# Mechanism of evasion by ovarian cancers from anti-VEGF therapy

> **NIH NIH R01** · UNIVERSITY OF TX MD ANDERSON CAN CTR · 2020 · $366,000

## Abstract

PROJECT SUMMARY
The majority of women who are diagnosed with ovarian cancer present with ascites and disseminated disease
and relapse within 18 months after conventional platinum-based chemotherapy. Bevacizumab is a humanized
antibody that was approved in 2014 for treating platinum-resistant recurrent ovarian cancer and has also been
found to increase progression-free survival when combined with conventional chemotherapy as front-line
treatment. Bevacizumab neutralizes vascular endothelial growth factor-A (VEGF), a growth factor that has well-
established roles in stimulating endothelial cell survival, migration and vessel formation and also causes
ascites accumulation. However, not all patients respond to bevacizumab and there are no biomarkers that can
reliably distinguish patients who are likely to benefit from this therapy from those who will not. We have
extensively investigated the mechanisms that control ovarian tumor progression, in particular the interactions
between ovarian cancer cells and constituents of the tumor stroma. Based on our preliminary studies, we
hypothesize that resistance to bevacizumab might stem in part from the ability of ovarian cancer cells to
produce small vesicles called exosomes that act as a `Trojan Horse' to deliver VEGF to endothelial cells
without being neutralized by bevacizumab. In Aim 1 of this project, we will validate the presence of exosomal
VEGF in ovarian cancer patients, determine the signaling mechanism of exosomal VEGF, and evaluate the
ability of exosomal VEGF to stimulate ovarian tumor angiogenesis and ascites formation in xenograft models.
In Aim 2, we will evaluate the ability of bevacizumab to block exosome-induced ovarian tumor angiogenesis
and ascites formation, and evaluate the relationship between levels of exosomal VEGF and responses to
bevacizumab in ovarian cancer xenograft models and ovarian cancer patients.

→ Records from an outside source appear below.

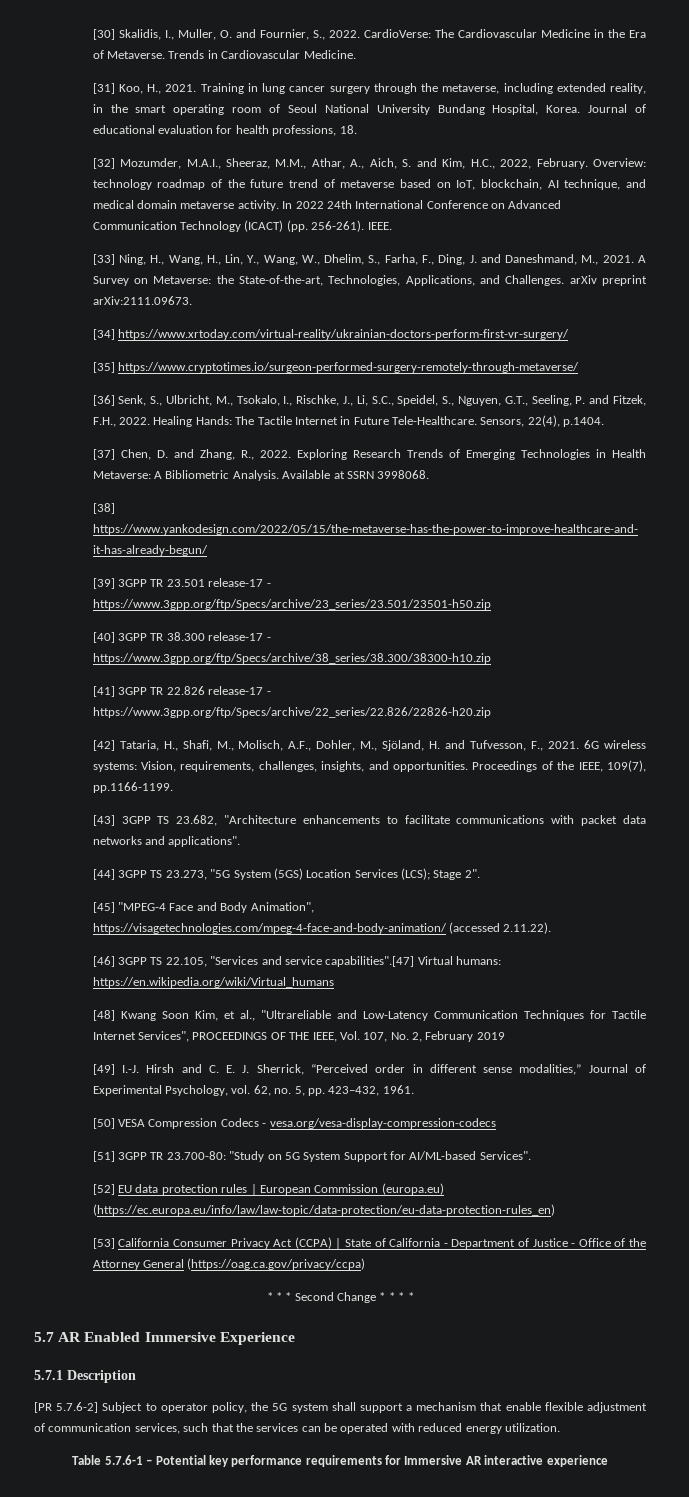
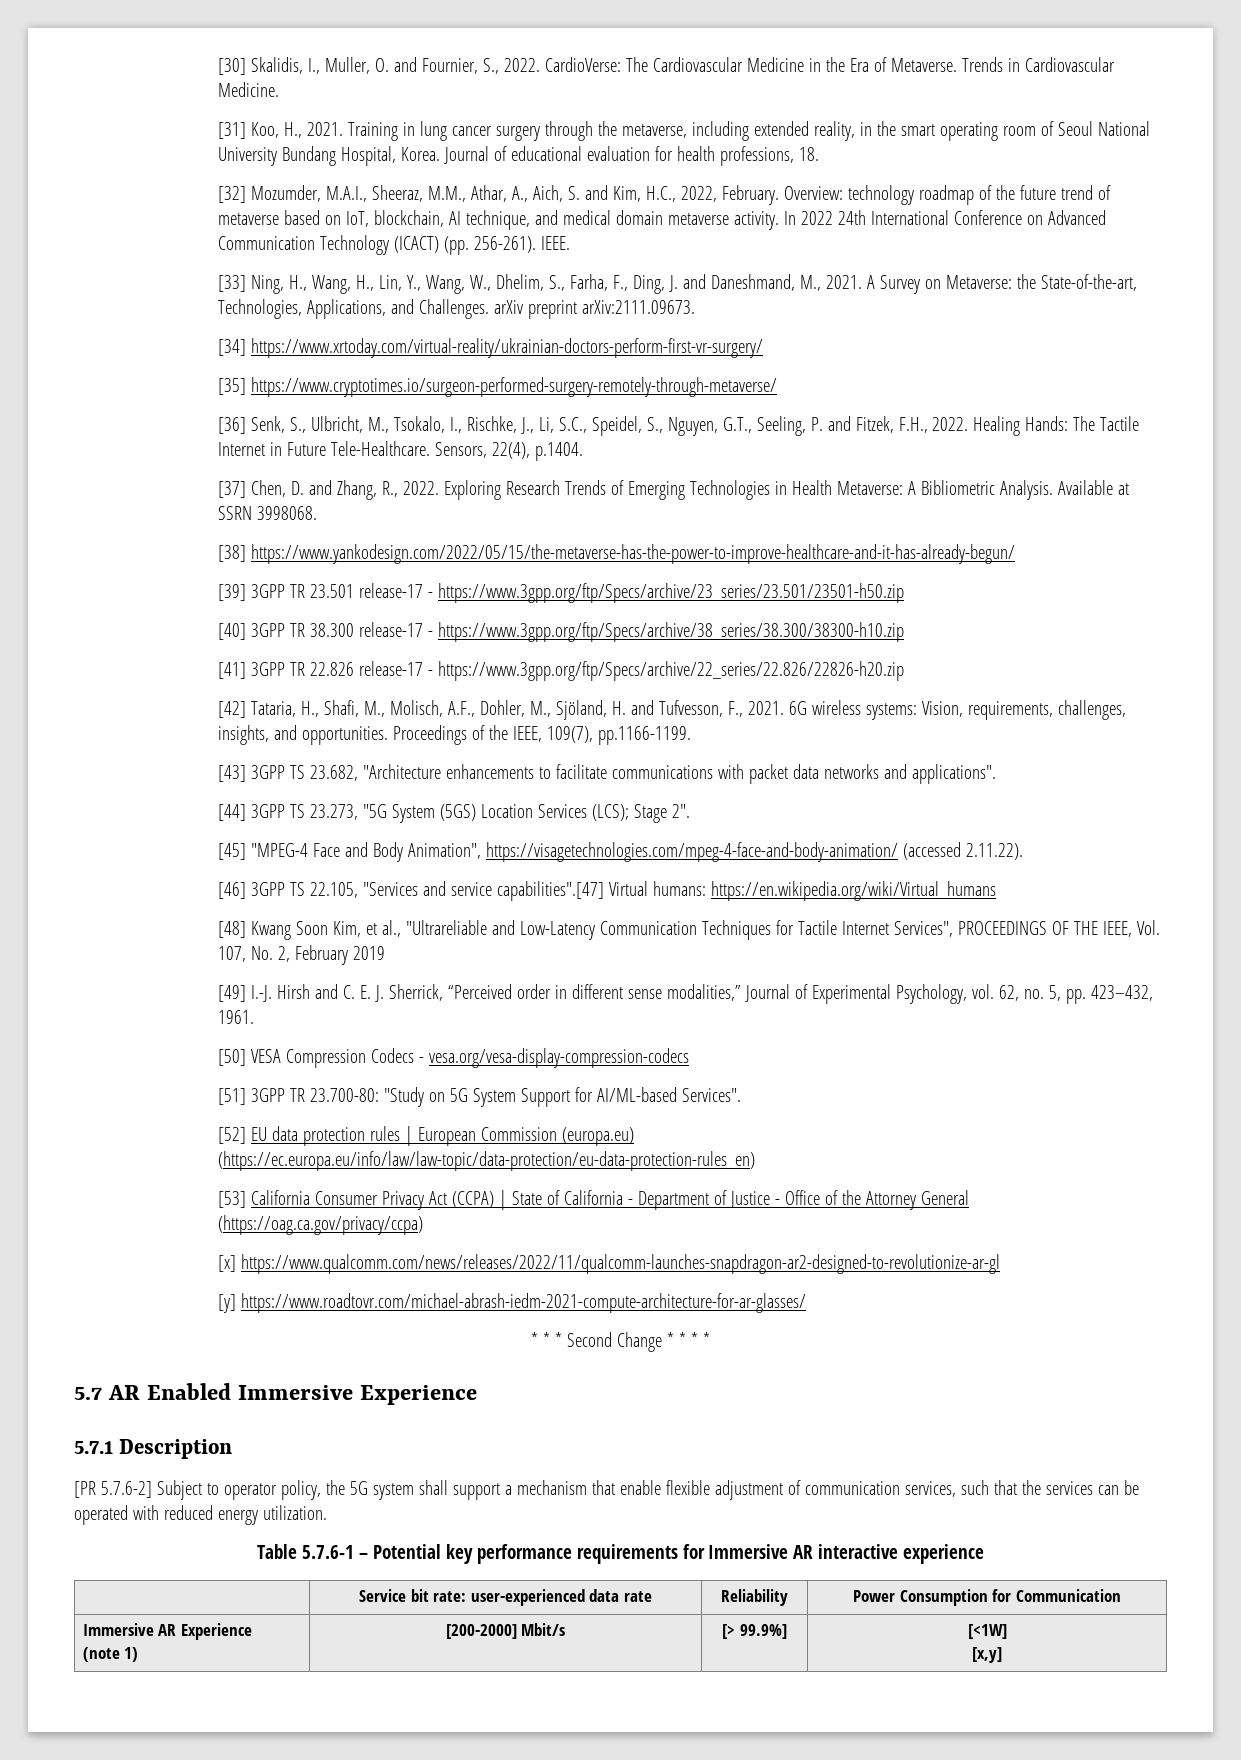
+ [x] https://www.qualcomm.com/news/releases/2022/11/qualcomm-launches-snapdragon-ar2-designed-to-revolutionize-ar-gl
+ [y] https://www.roadtovr.com/michael-abrash-iedm-2021-compute-architecture-for-ar-glasses/
+ | Service bit rate: user-experienced data rate | Reliability | Power Consumption for Communication
+ Immersive AR Experience
+ (note 1) | [200-2000] Mbit/s | [> 99.9%] | [<1W]
+ [x,y]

Our study addresses the critical
need for biomarkers that could guide the selection of ovarian cancer patients for whom bevacizumab treatment
is most beneficial and will also provide new insights for designing more effective anti-angiogenic therapies.

## Key facts

- **NIH application ID:** 9956599
- **Project number:** 5R01CA207034-05
- **Recipient organization:** UNIVERSITY OF TX MD ANDERSON CAN CTR
- **Principal Investigator:** Honami Naora
- **Activity code:** R01 (R01, R21, SBIR, etc.)
- **Funding institute:** NIH
- **Fiscal year:** 2020
- **Award amount:** $366,000
- **Award type:** 5
- **Project period:** 2016-07-01 → 2023-06-30

## Primary source

NIH RePORTER: https://reporter.nih.gov/project-details/9956599

## Citation

> US National Institutes of Health, RePORTER application 9956599, Mechanism of evasion by ovarian cancers from anti-VEGF therapy (5R01CA207034-05). Retrieved via AI Analytics 2026-05-23 from https://api.ai-analytics.org/grant/nih/9956599. Licensed CC0.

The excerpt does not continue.